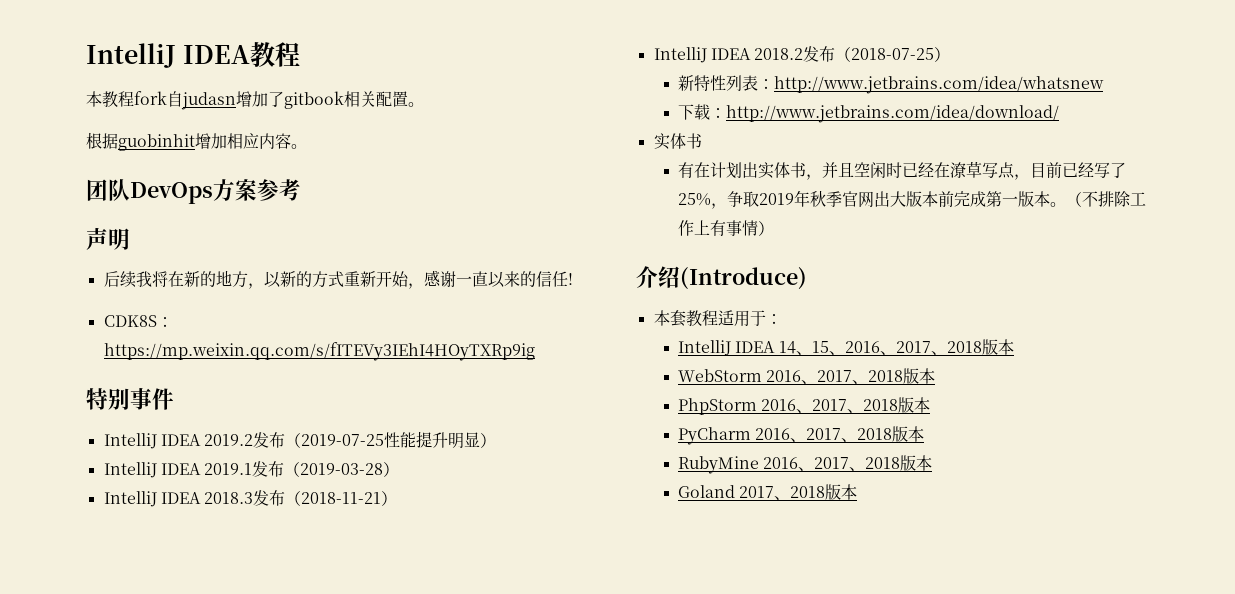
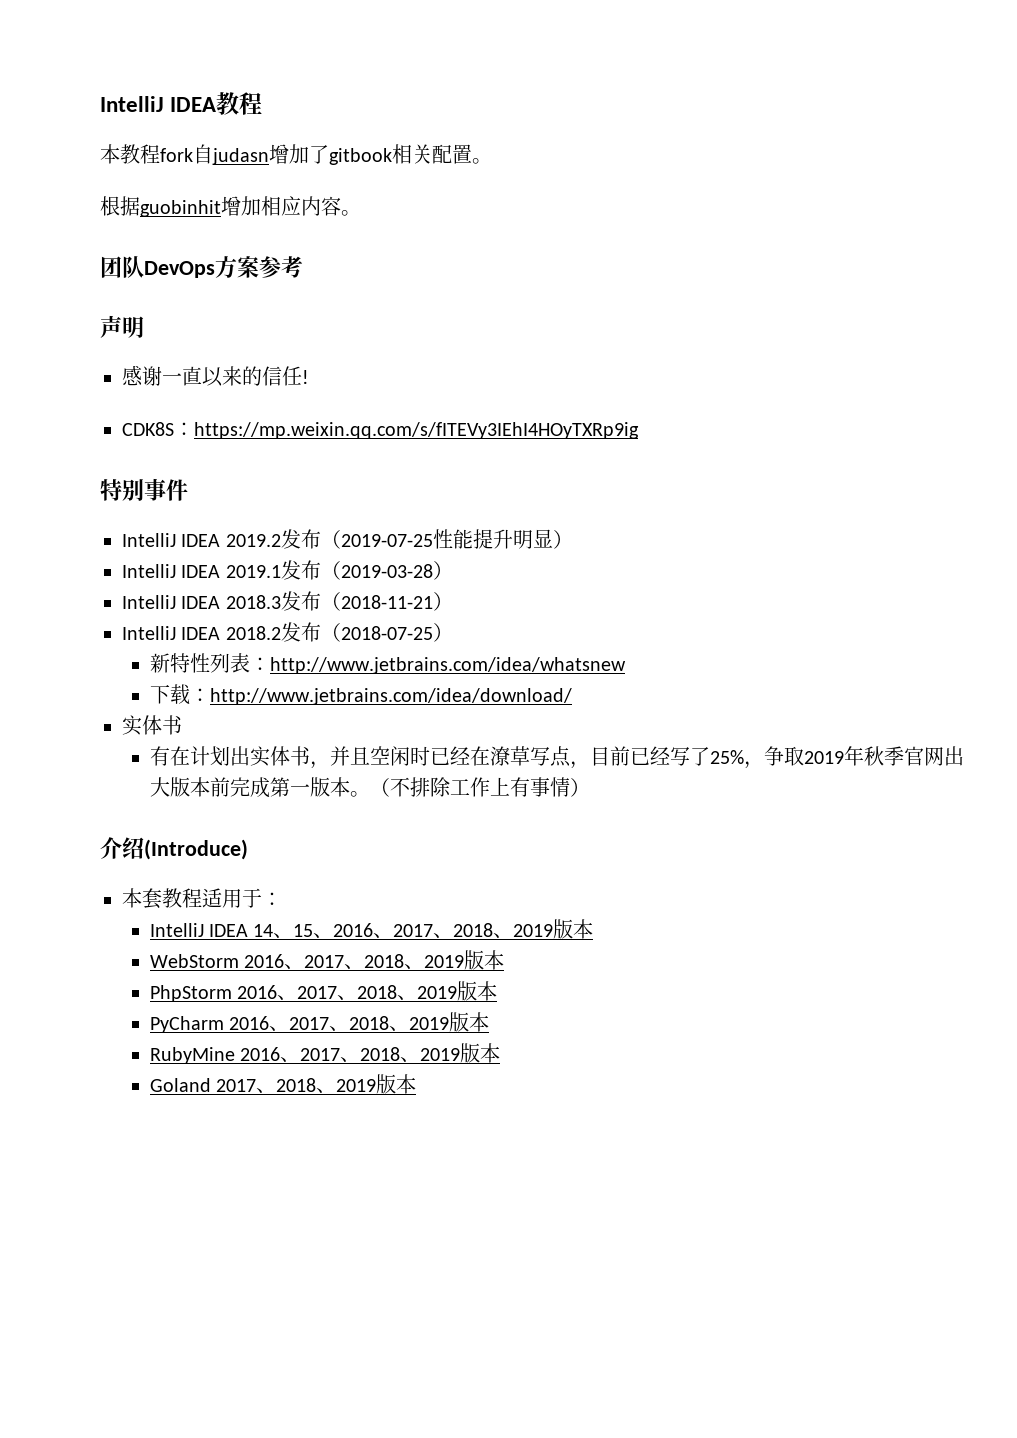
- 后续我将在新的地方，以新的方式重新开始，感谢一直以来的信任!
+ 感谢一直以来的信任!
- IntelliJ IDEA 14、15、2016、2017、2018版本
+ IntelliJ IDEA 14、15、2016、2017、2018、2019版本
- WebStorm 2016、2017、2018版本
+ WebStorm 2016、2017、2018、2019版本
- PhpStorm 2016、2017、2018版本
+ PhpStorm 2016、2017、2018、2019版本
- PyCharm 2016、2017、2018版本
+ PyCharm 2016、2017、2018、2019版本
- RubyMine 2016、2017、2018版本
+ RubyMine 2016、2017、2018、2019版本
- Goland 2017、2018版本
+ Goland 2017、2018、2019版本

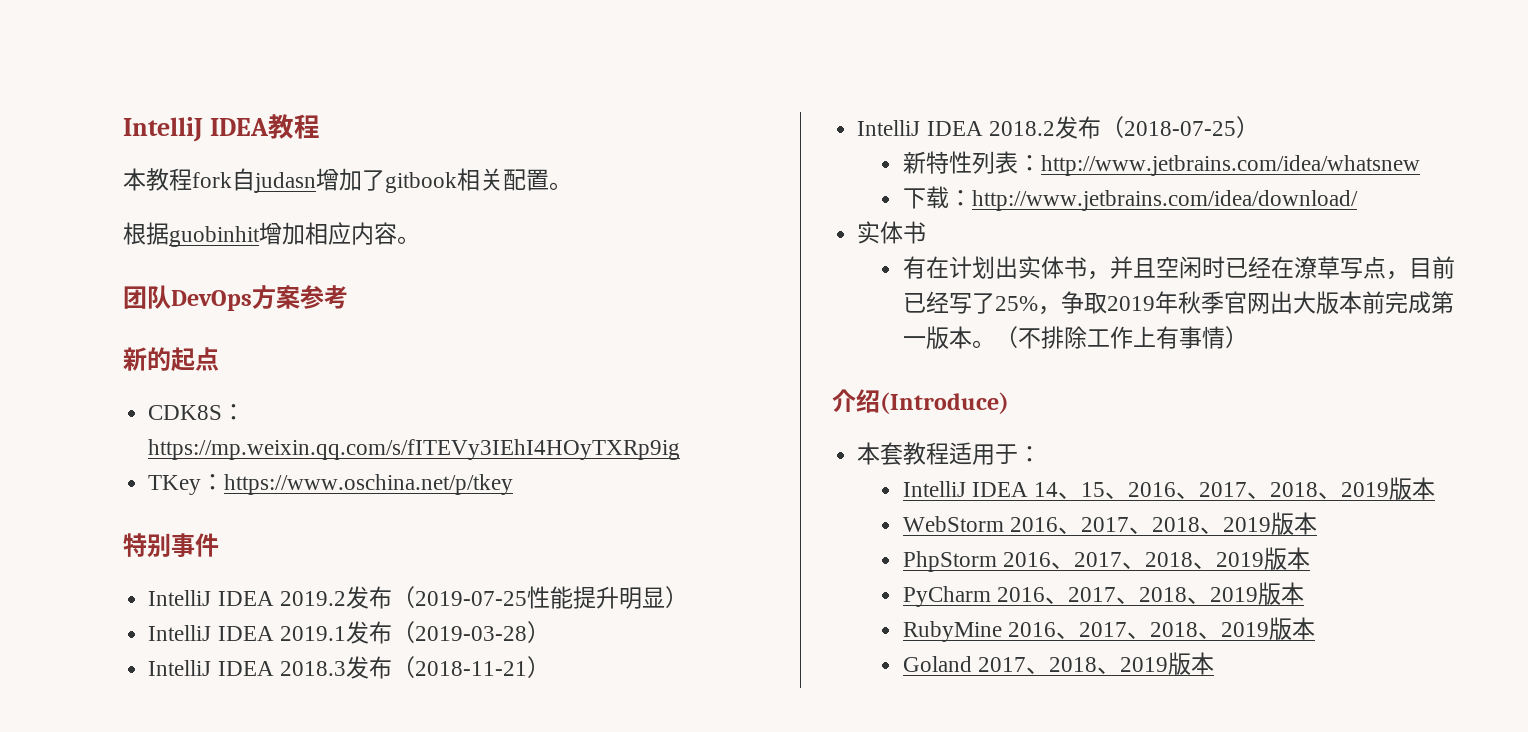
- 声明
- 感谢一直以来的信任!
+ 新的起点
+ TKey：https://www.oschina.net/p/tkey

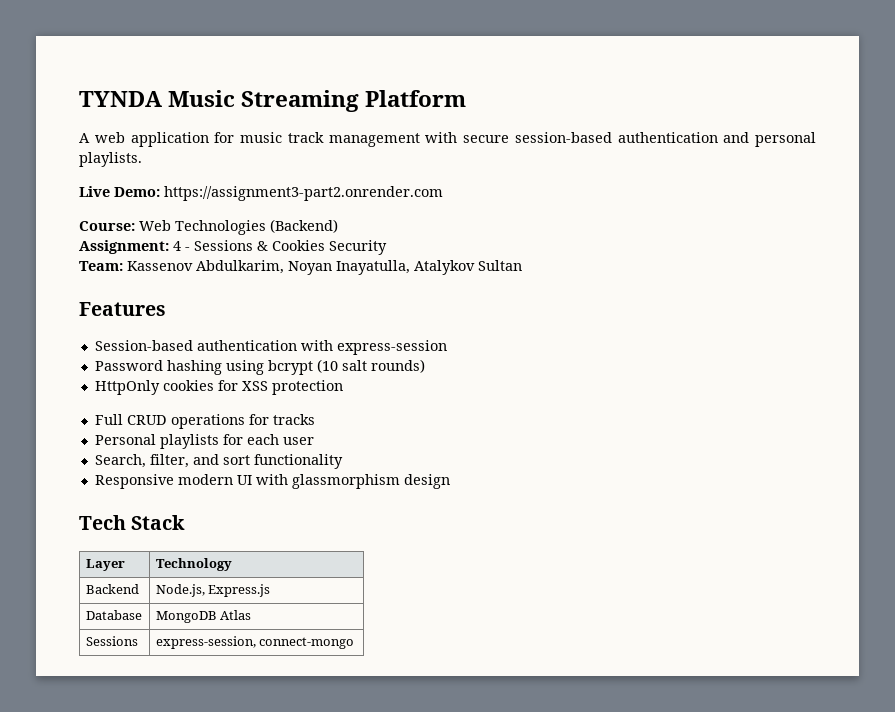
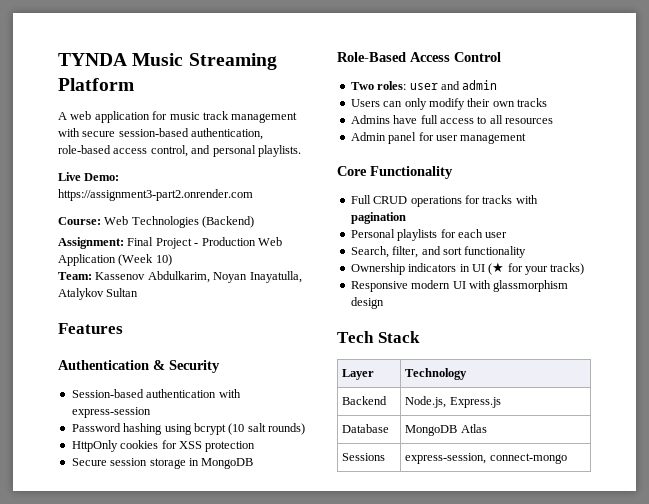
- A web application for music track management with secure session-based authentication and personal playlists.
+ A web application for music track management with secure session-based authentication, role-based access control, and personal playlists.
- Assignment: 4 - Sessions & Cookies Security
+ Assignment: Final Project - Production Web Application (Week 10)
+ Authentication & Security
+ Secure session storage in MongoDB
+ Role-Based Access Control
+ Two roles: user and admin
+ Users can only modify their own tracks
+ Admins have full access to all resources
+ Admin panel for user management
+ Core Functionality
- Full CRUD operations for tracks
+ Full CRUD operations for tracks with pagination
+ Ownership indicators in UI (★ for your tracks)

TASK TO CARRY OUT:
Please print all the lines above exactly as given and leave out every picture.

RESPONSE:
- 后续我将在新的地方，以新的方式重新开始，感谢一直以来的信任!
+ 感谢一直以来的信任!
- IntelliJ IDEA 14、15、2016、2017、2018版本
+ IntelliJ IDEA 14、15、2016、2017、2018、2019版本
- WebStorm 2016、2017、2018版本
+ WebStorm 2016、2017、2018、2019版本
- PhpStorm 2016、2017、2018版本
+ PhpStorm 2016、2017、2018、2019版本
- PyCharm 2016、2017、2018版本
+ PyCharm 2016、2017、2018、2019版本
- RubyMine 2016、2017、2018版本
+ RubyMine 2016、2017、2018、2019版本
- Goland 2017、2018版本
+ Goland 2017、2018、2019版本

- 声明
- 感谢一直以来的信任!
+ 新的起点
+ TKey：https://www.oschina.net/p/tkey

- A web application for music track management with secure session-based authentication and personal playlists.
+ A web application for music track management with secure session-based authentication, role-based access control, and personal playlists.
- Assignment: 4 - Sessions & Cookies Security
+ Assignment: Final Project - Production Web Application (Week 10)
+ Authentication & Security
+ Secure session storage in MongoDB
+ Role-Based Access Control
+ Two roles: user and admin
+ Users can only modify their own tracks
+ Admins have full access to all resources
+ Admin panel for user management
+ Core Functionality
- Full CRUD operations for tracks
+ Full CRUD operations for tracks with pagination
+ Ownership indicators in UI (★ for your tracks)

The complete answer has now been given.